Texas Health Presbyterian representatives maintained Wednesday that the hospital acted appropriately.
“He was not exhibiting symptoms consistent with keeping him. If the person is not exhibiting the symptoms, there would be no reason to keep them,” Texas Health Resources spokesman Wendell Watson said. “That’s a judgment call one of the carriers would have to make. We are following up as well as the CDC and Texas Department of State Health Services.”
Another Texas Health Resources representative, Candace White, released a statement Wednesday afternoon saying, in part, that when Duncan arrived Friday, “the patient presented with low grade fever and abdominal pain. His condition did not warrant admission.”
Duncan was listed in serious condition Wednesday, White said in a statement.
The Dallas Fire-Rescue ambulance crew that transported the patient has been quarantined and the ambulance taken out of service, according to a statement from Dallas. But the children and others who came in contact with Duncan have not been quarantined. None of the paramedics in the ambulance tested positive for Ebola, Thompson said.

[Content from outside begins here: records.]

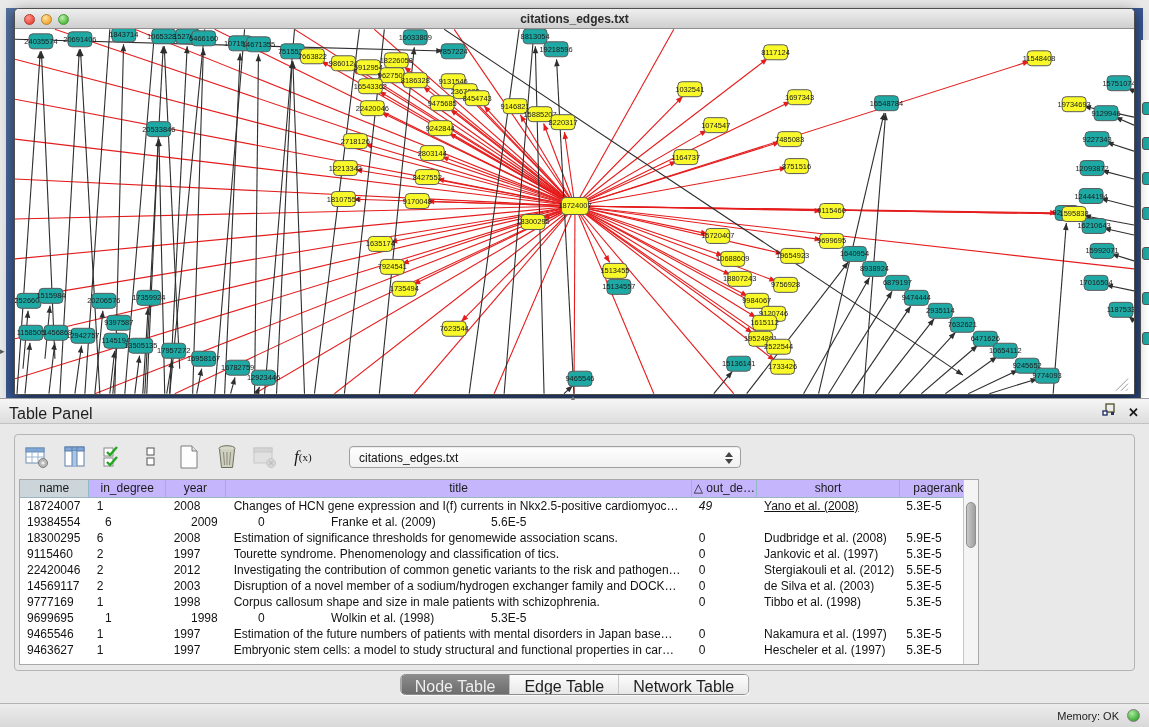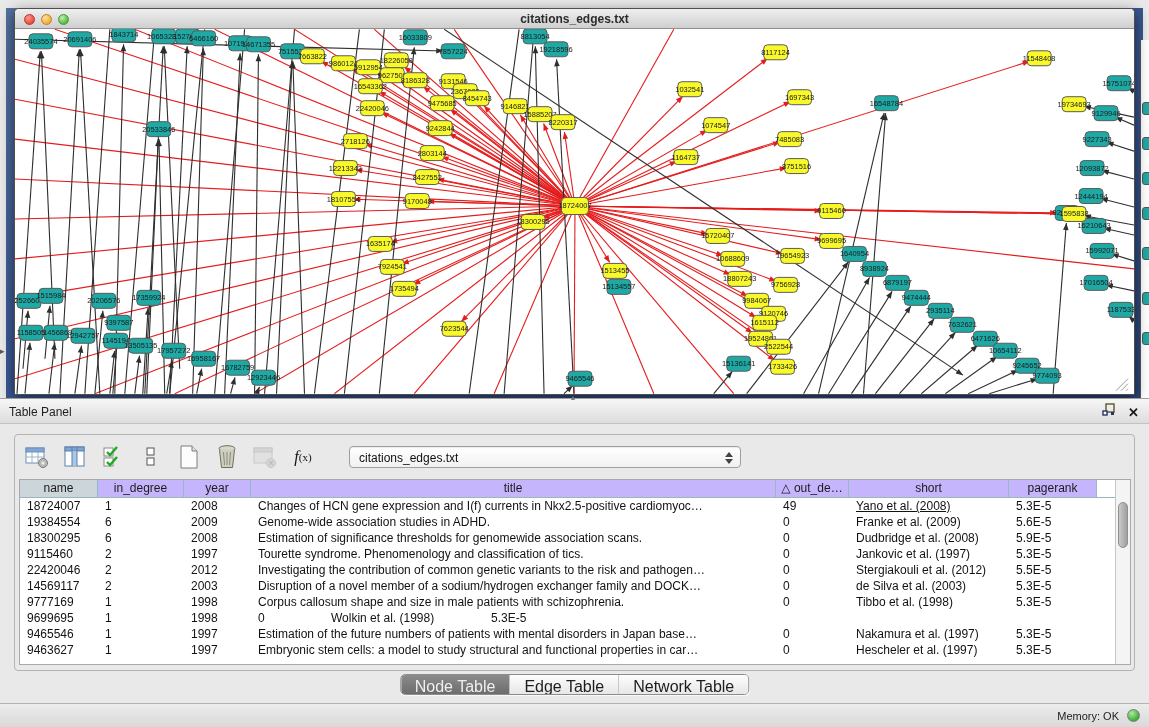"Table Panel" .panel-title { font-size: 12px -> 16px }
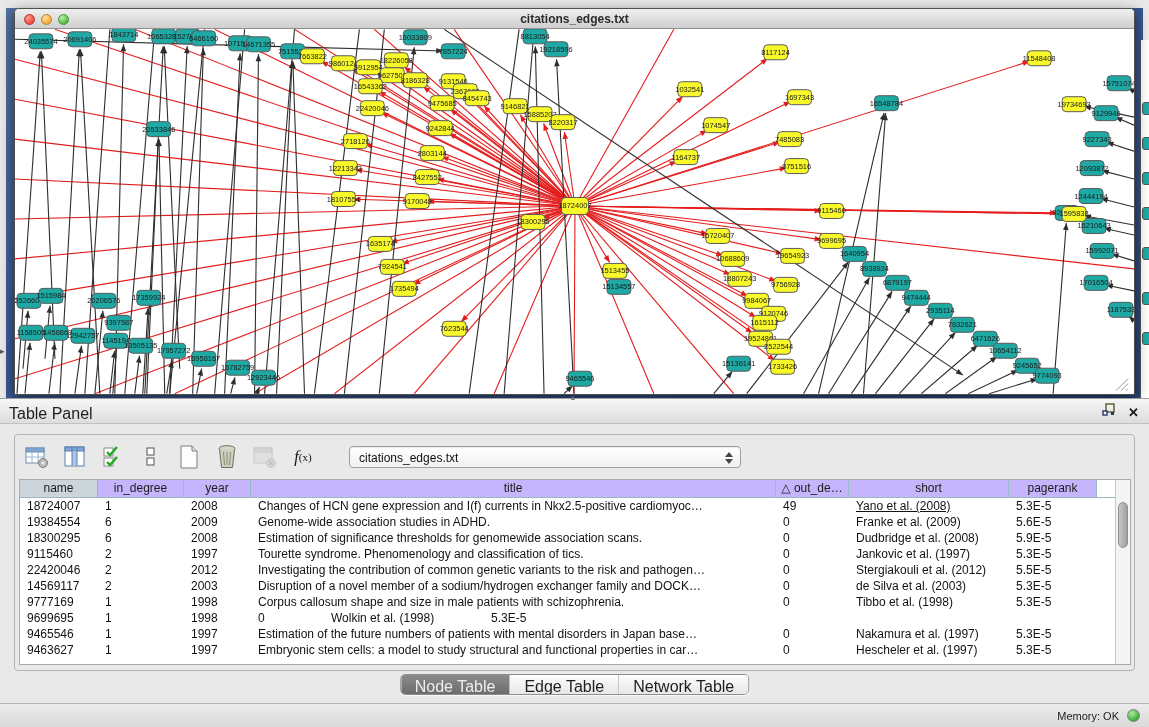"name" .dtable { width: 1112px -> 960px }
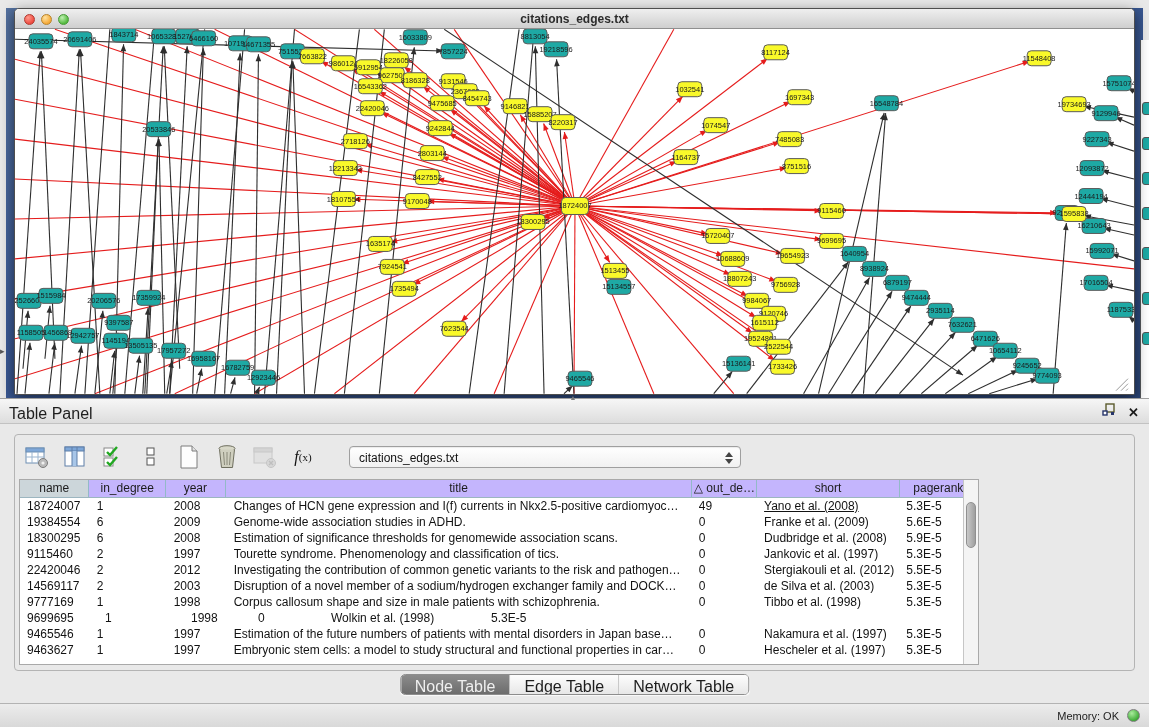"49" div.td { font-style: none -> italic }
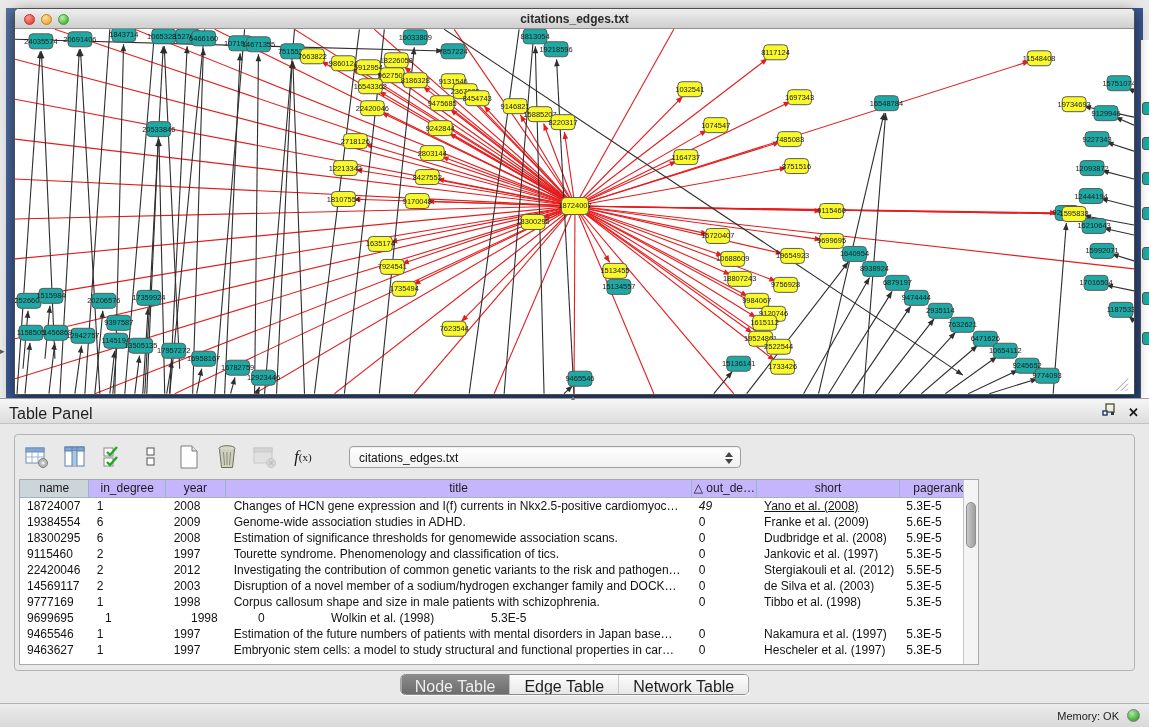"Genome-wide association studies in ADHD." div.td { html: <div>Genome-wide association studies in ADHD.</div> -> none }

Dallas County Judge Clay Jenkins said county officials are following the CDC’s lead. If the people who came in contact with Duncan did not isolate themselves, more serious steps could be taken, Jenkins said.
Jenkins said county health officials would be “the boots on the ground” to get out the message to residents of the neighborhood where Duncan had been. But many people in that neighborhood, Vickery Meadow in northeast Dallas, said they had learned about the Ebola case from the hordes of reporters combing through the area.
Statewide health alert issued to providers
Dallas County officials, who have not identified the patient as Duncan, said the case is the only known occurrence of the deadly virus.
Tarrant County Public Health said Wednesday that there were no confirmed cases in Tarrant County.
“We are closely monitoring the Ebola case in Dallas. There are no cases or known contacts in Tarrant County at this time,” said Vinny Taneja, the agency’s director. “We feel confident that residents in our community are safe.”
The Texas Department of State Health Services issued an alert Wednesday outlining what providers should watch for as they evaluate patients.
Doctors and nurses should look for fever higher than 101.5 degrees, coupled with severe headache, muscle pain, vomiting, diarrhea, abdominal pain or unexplained hemorrhaging, the alert says.
Patients who have those symptoms and who have been in contact with someone believed to have Ebola or who have been in Liberia, Sierra Leone, Guinea or Nigeria in the past 21 days should be considered a person under investigation and should be tested, the alert says.
The alert notes that the virus does not generally spread through air, water or food, except in Africa, where handling or eating raw bushmeat can spread it.
The CDC said Wednesday that a team of 10 experts had arrived in Dallas to assist local officials — three senior scientists with expertise in public health investigations and infection control, five epidemic intelligence service officers, a public health adviser and a communications officer.
“We are stopping Ebola in its tracks in this country,” Frieden said in a news release. “We can do that because of two things: strong infection control that stops the spread of Ebola in health care; and strong core public health functions to trace contacts, track contacts, isolate them if they have any symptoms and stop the chain of transmission. I am certain we will control this.”
Ebola has infected a few Americans who traveled to West Africa, including Dr. Kent Brantly, who did his residency at John Peter Smith Hospital in Fort Worth. Brantly, who survived, was doing missionary work in Liberia when he was infected.
A spokesman at Samaritan’s Purse, for whom Brantly was working, said Wednesday that he is not releasing any statement about the Dallas case.